**DESCRIPTION OF THE TASK:** Repeat exactly the lines of the entries below from the one with "[143,339,305,358] using yesterday" through the one with "[217,411,244,424] the -> [422,222,430,230] a", both ends included, and nothing else.
(Beginning of INPUT DATA)
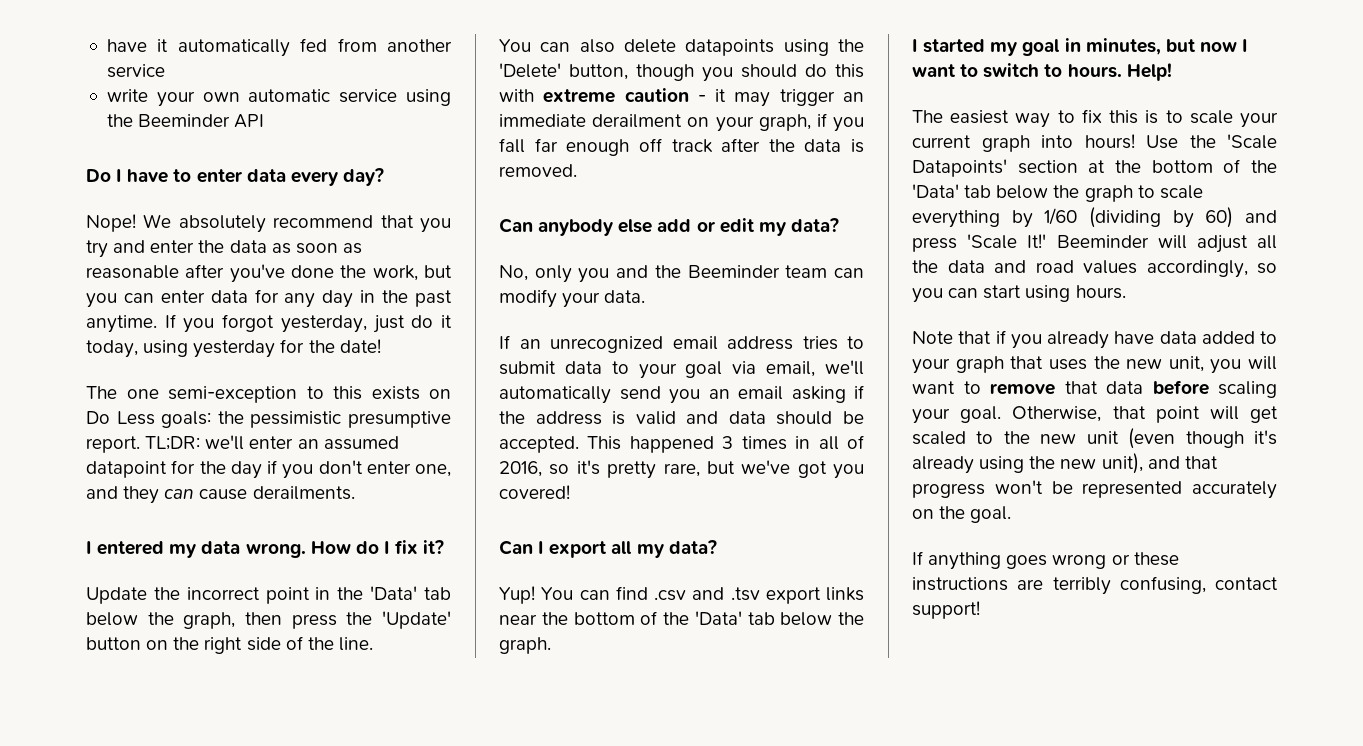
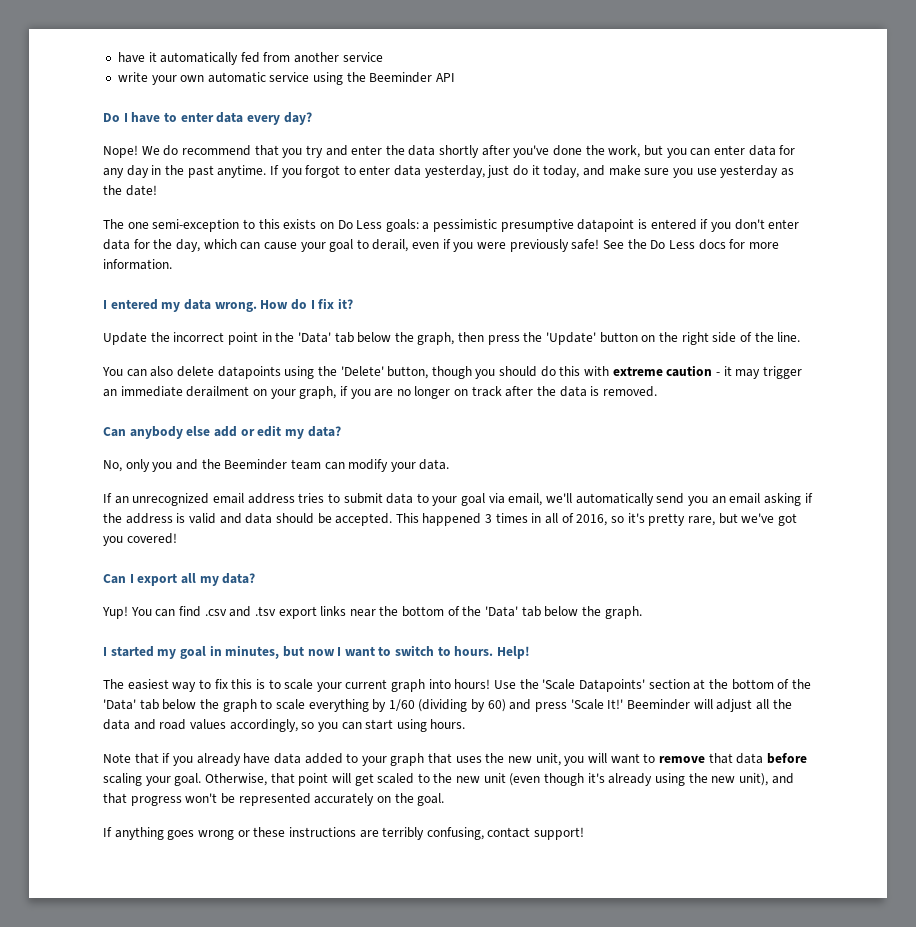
[178,215,266,233] absolutely -> [163,145,179,156] do
[271,243,362,254] [86,265,179,279] as soon as reasonable -> [439,145,480,158] shortly
(275, 323) none -> [343,165,422,176] to enter data
[143,339,305,358] using yesterday for -> [582,165,794,178] and make sure you use yesterday as
[217,411,244,424] the -> [422,222,430,230] a
[86,435,399,453] [86,460,451,479] [86,486,355,504] report. TL;DR: we'll enter an assumed datapoint for the day if you don't enter one, and they can cause derailments. -> [577,219,800,232] [103,239,779,252] [103,259,172,270] datapoint is entered if you don't enter data for the day, which can cause your goal to derail, even if you were previously safe! See the Do Less docs for more information.
[499,138,662,156] fall far enough off -> [374,386,469,399] are no longer on

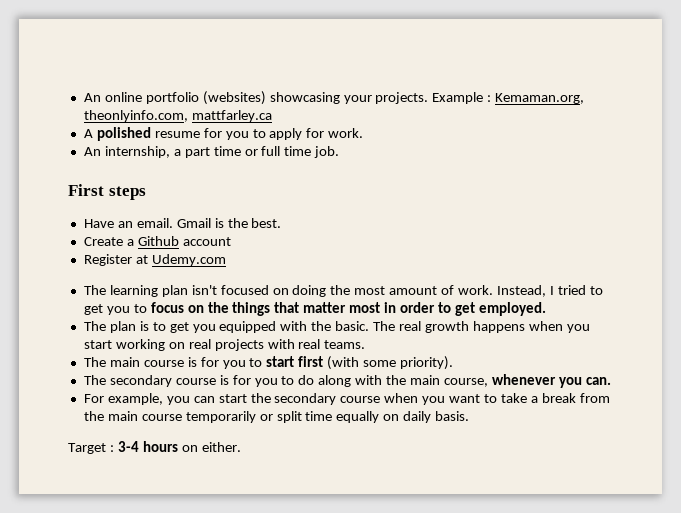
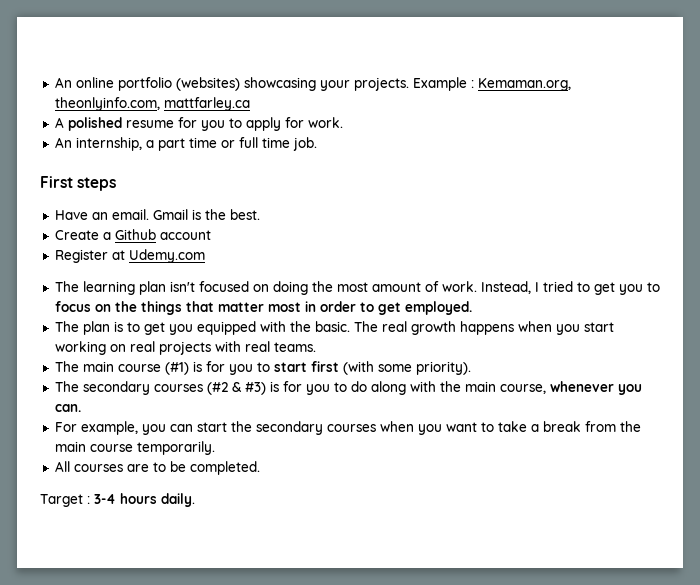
(184, 363) none -> [164,362,189,375] (#1)
[175,378,216,385] course -> [153,382,266,395] courses (#2 & #3)
[340,396,381,403] course -> [326,424,376,432] courses
[185,411,470,423] temporarily or split time equally on daily basis. -> [136,441,215,455] [54,461,260,475] temporarily. // All courses are to be completed.
[181,442,241,452] on either. -> [161,493,195,507] daily.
(End of INPUT DATA)
**SOLVED EXERCISE:**
[143,339,305,358] using yesterday for -> [582,165,794,178] and make sure you use yesterday as
[217,411,244,424] the -> [422,222,430,230] a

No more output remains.